[Extracted records]
+ + + + +

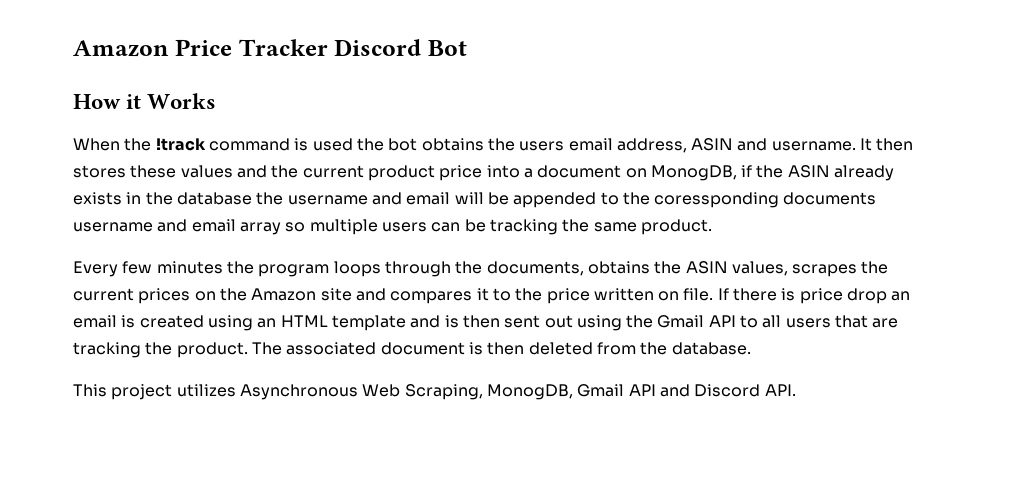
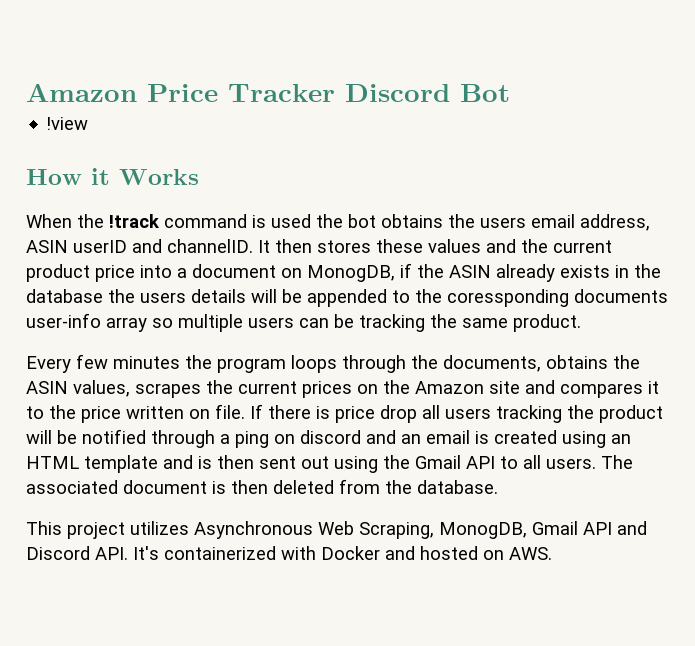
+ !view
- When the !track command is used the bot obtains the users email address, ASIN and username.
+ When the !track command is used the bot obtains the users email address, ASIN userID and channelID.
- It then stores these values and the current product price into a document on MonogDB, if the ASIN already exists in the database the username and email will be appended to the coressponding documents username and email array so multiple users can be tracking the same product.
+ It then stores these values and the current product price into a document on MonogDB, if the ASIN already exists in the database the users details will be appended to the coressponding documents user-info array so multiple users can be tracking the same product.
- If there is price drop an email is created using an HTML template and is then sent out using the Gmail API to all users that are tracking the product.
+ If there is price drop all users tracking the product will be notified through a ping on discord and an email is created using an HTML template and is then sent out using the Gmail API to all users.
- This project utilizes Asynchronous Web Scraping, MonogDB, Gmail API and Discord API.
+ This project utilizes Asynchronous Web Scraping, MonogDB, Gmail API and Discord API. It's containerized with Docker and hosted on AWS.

+ + + + +

Working from the records above, write out verbatim only the lines from the line containing "userID and channelID." through the line containing "- It then stores".

+ When the !track command is used the bot obtains the users email address, ASIN userID and channelID.
- It then stores these values and the current product price into a document on MonogDB, if the ASIN already exists in the database the username and email will be appended to the coressponding documents username and email array so multiple users can be tracking the same product.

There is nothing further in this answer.